Ronnie's boy has his old man's magnetism

Ronnie Wood's 24-year-old son, Tyrone, has clearly inherited some of the prowess that has made his old man one of rock's most accomplished swordsmen. Since last summer, Tyrone has been stepping out with British beauty Rosie Huntington-Whiteley, 20, a model who has appeared in campaigns for Ralph Lauren and Paul Smith.

The relationship was blighted slightly – he was based in London, she was in New York – but it now appears Wood's squeeze can't be without him. "Rosie's decided to come back to live in London," he told me at an exhibition for Paul Karslake at Mayfair's Scream Gallery. "She rang up the other day and said 'I wanna come home'."

Readers of GQ magazine will be familiar with Huntington-Whiteley, hailed as the next Kate Moss, after she posed for a raunchy photo shoot.

"Yes, my mates all saw that," Ty added proudly. "Let's just say I had one or two texts about it."

Dave misses his chancer

David Cameron took his family for a holiday on South Africa's Western Cape during the recent half-term break.

But whilst he was sunning himself in the swish Plettenberg Bay area, he missed a golden opportunity for some much-needed celebrity support for his party.
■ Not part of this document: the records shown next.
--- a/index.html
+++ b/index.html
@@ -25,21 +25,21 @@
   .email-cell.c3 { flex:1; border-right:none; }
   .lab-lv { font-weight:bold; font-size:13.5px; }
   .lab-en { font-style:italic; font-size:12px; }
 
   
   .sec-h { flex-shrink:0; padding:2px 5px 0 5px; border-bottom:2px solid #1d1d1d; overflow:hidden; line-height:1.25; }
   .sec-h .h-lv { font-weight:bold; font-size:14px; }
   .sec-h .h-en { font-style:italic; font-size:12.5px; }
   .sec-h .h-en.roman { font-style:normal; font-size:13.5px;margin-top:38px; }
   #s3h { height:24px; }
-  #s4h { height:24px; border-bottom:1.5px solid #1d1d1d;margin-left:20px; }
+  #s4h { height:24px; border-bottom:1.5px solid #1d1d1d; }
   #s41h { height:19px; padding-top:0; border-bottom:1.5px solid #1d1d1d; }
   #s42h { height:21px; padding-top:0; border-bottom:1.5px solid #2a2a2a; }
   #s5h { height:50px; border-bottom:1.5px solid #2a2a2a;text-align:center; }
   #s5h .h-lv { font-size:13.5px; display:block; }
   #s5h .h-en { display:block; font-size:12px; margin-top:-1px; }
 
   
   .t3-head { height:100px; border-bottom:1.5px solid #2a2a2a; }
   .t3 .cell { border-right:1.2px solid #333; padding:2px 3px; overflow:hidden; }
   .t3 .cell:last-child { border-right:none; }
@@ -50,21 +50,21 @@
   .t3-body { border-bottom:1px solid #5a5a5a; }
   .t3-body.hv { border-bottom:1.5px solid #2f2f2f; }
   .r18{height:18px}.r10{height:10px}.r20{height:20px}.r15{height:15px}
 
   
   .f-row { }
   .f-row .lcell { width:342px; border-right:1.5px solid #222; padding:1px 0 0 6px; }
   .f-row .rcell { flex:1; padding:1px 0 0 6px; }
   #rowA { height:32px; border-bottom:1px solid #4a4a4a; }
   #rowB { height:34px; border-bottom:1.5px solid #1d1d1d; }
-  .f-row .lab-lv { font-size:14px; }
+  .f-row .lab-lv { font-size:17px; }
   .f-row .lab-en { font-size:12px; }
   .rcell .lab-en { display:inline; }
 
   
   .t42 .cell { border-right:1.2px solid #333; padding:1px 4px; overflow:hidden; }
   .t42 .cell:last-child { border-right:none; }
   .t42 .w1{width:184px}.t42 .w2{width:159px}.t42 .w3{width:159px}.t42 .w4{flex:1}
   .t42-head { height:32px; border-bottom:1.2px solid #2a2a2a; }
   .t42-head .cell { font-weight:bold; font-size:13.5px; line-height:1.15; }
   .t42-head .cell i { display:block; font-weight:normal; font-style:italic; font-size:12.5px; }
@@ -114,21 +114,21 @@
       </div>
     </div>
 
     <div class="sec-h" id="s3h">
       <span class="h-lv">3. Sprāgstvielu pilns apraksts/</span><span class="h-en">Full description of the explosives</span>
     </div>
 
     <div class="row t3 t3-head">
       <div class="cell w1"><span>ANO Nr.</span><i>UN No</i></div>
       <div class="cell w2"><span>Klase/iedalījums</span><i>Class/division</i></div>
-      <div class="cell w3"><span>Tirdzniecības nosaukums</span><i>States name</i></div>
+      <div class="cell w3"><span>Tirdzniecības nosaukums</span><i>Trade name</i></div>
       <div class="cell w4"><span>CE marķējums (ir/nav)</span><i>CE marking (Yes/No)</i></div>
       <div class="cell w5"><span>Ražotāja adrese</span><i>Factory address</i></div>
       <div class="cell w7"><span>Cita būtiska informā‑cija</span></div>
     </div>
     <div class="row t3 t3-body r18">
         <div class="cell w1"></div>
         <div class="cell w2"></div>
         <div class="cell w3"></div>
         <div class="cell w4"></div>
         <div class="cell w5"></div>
Also spotted reclining on a sunlounger on the same beach as the Conservative leader was Coventry's Hollywood export, Clive Owen, who first shot to fame in the ITV television series Chancer.

"I don't think either of them met," reports a female mole. "Clive was also out there relaxing with his family. I must say, he looked rather more fetching in bathing trunks than David did."

Big softie

Further signs emerge that former England Rugby bruiser Lawrence Dallaglio is mellowing since his international retirement.

Just recently, I reported that he had been spotted learning how to ski on the baby slopes in the fancy Swiss resort of Verbier.

Now an invite arrives on Pandora's desk asking me to join Dallaglio this week as he unveils a new range of metrosexual male skin products by Vaseline.


Chant heard coming from visiting West Ham supporters on the terraces at Fulham, Mohamed Al Fayed's football club, on Saturday: "Que sera, sera/Whatever will be, will be/It's a fugging conspiracy/Que sera sera."

Blue scarf hides Ken's blushes

Ken Livingstone is happy to take the Tube over a cab, but as a mode of transport it does have its pitfalls.

At around midnight on Saturday evening, Ken, right, was seen hopping on to the Jubilee line at Waterloo with his family, presumably making their journey home. Naturally, the train was chock-a-block with many Saturday-night revellers.

A fellow passenger told me: "A group of blokes spotted him instantly and began chanting: 'Mayor of London, Mayor of London, you're not the Mayor of London in disguise.' Poor old Ken sat there covering his face with a blue scarf. He had to put up with this for three stops until these lads eventually leapt off at Bond Street."